The nucleic acid sequence of human angiogenin protein is provided in the NCBI database under Accession Number M11567. The sequence coding for the mature protein extends from nucleotide 1881 to 2249. The sequence of the mature protein, without the signal peptide, is provided below:

QDNSRYTHFLTQHYDAKPQGRDDRYCESIMRRRGLTSPCKDINTFIHGNKRSIKAICEN KNGNPHRENLRISKSSFQVTTCKLHGGSPWPPCQYRATAGFRNVVVACENGLPVHLDQS IFRRP (SEQ ID NO 1)

The sequence of the full transcript, including the signal peptide, is provided in SEQ ID NO 2, and the cDNA sequence of the human gene coding for the full transcript (mature protein plus signal peptide) is provided in SEQ ID NO. 3.

Generally, the angiogenin used in the methods and products of the invention will be human angiogenin in any of its documented isoforms. However, angiogenin obtained from, or based on, other mammalian angiogenin genes is included within the scope of the invention. Preferably, the angiogenin is recombinant angiogenin, most preferably recombinant human angiogenin. Recombinant human angiogenin is commercially available from R&D Systems Inc. (Minneapolis, USA) under Catalog Number 265-AN-250.

A "fragment" of 'the angiogenin protein means a contiguous stretch of amino acid residues of at least 5 amino acids, preferably at least 6 amino acids. Typically, the "fragment" will comprise at least 10, preferably at least 20, more preferably at least 30, and ideally at least 40 contiguous amino acids. In this regard, it would be a relatively straightforward task to make fragments of the protein and assess the neuroprotective activity of such fragments using the experimental techniques described herein, such as, for example, the in-vitro model of motoneuron degeneration described below.

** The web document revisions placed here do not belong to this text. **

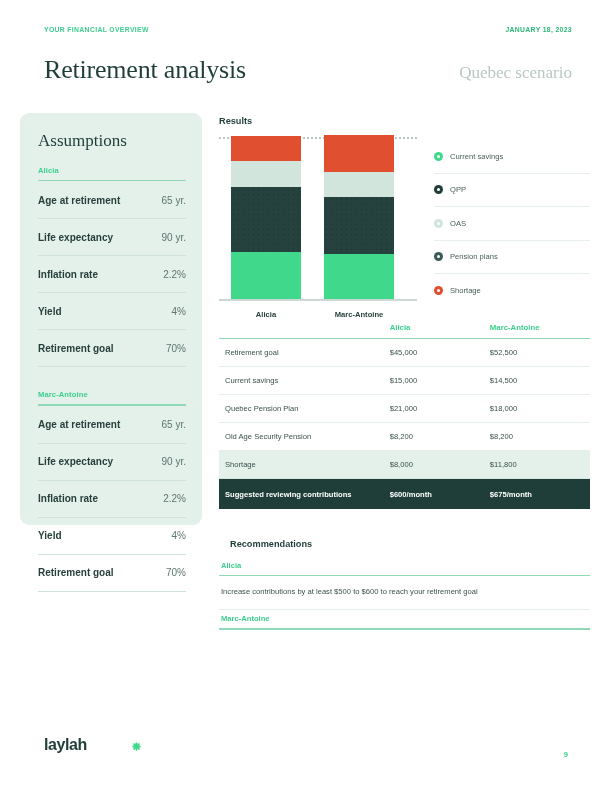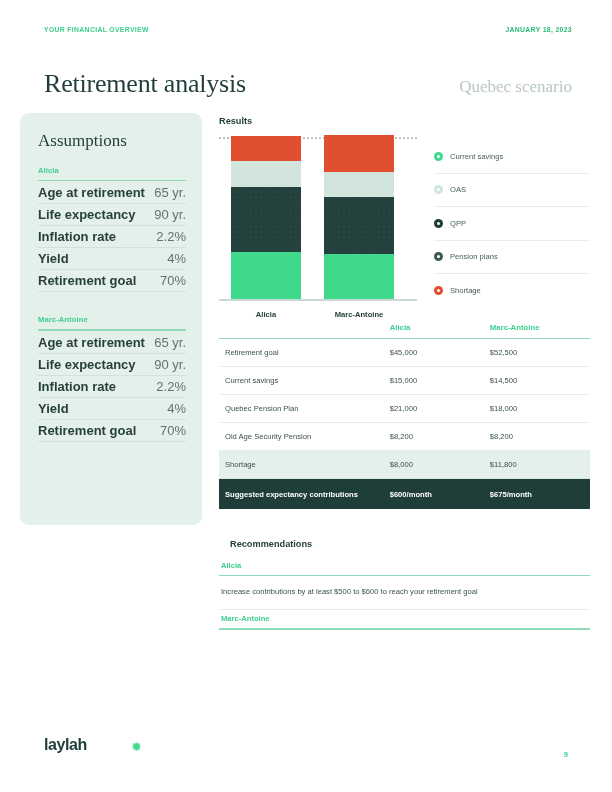"Retirement analysis" h1.doc-title { margin-top: 14px -> none }
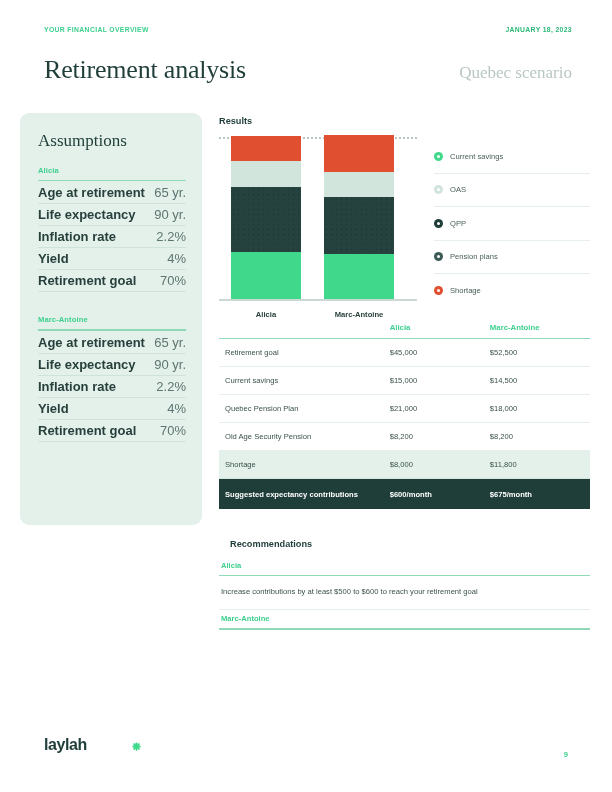"Age at retirement" .assume-row { font-size: 13px -> 10px; height: 22px -> 37px }
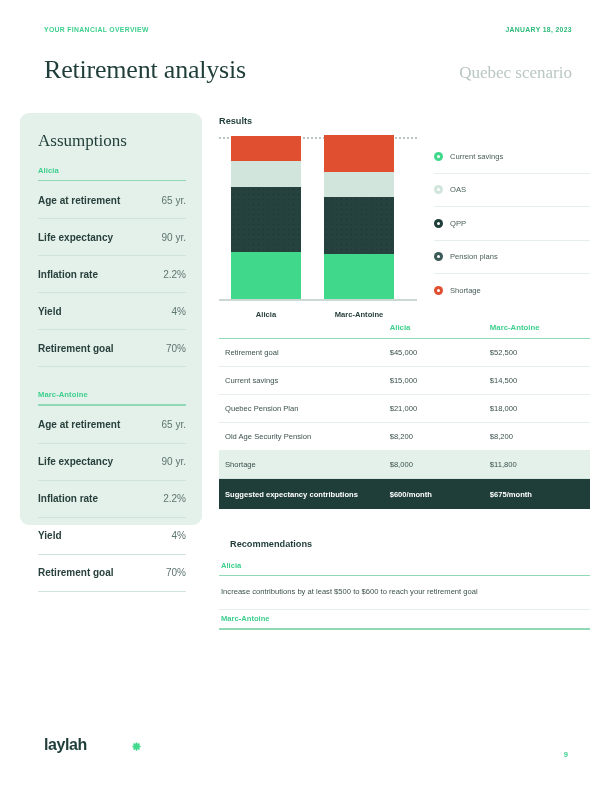"OAS" div.legend-item { order: before "QPP" -> after "QPP" }
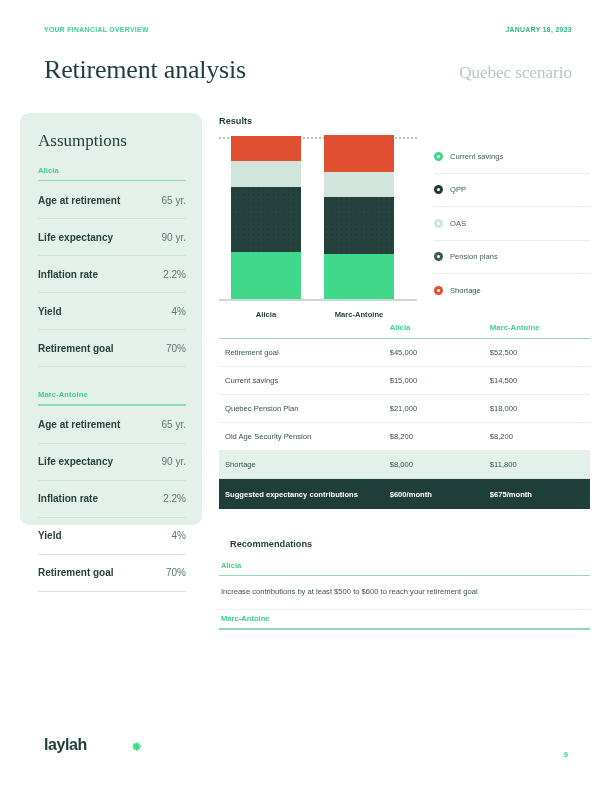"Suggested expectancy contributions" div.c0 { text: expectancy -> reviewing }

A "variant" of the angiogenin protein shall be taken to mean proteins having amino acid sequences which are substantially identical to wild-type angiogenin protein, typically human wild-type angiogenin. Thus, for example, the term should be taken to include proteins or polypeptides that are altered in respect of one or more amino acid residues. Preferably such alterations involve the insertion, addition, deletion and/or substitution of 5 or fewer amino acids, more preferably of 4 or fewer, even more preferably of 3 or fewer, most preferably of 1 or 2 amino acids only. Insertion, addition and substitution with natural and modified amino acids is envisaged. The variant may have conservative amino acid changes, wherein the amino acid being introduced is similar structurally, chemically, or functionally to that being substituted. Typically, angiogenin proteins which have been altered by substitution or deletion of catalytically-important residues will be excluded from the term "variant". Details of such catalytically-important residues will be well known to those skilled in the field of angiogenin protein modeling. Generally, the variant will have at least 70% amino acid sequence homology, preferably at least 80% sequence homology, more preferably at least 90% sequence homology, and ideally at least 95%, 96%, 97%, 98% or 99% sequence homology with wild-type angiogenin, typically mature wild- type human angiogenin (excluding the signal peptide as recited above) . In this context, sequence homology comprises both sequence identity and similarity, i.e. a polypeptide sequence that shares 70% amino acid homology with wild-type human angiogenin is one in which any 70% of aligned residues are either identical to, or conservative substitutions of, the corresponding residues in wild-type human angiogenin. Specific variants included within the scope of the invention are the mutant angiogenin proteins identified in European Patent Publication Number 0 335 243, and ideally the mutant angiogenin proteins disclosed in US Patent Serial Number 4,966,849. The contents of both of these documents, and the angiogenin mutants and variants disclosed therein, are incorporated herein by reference.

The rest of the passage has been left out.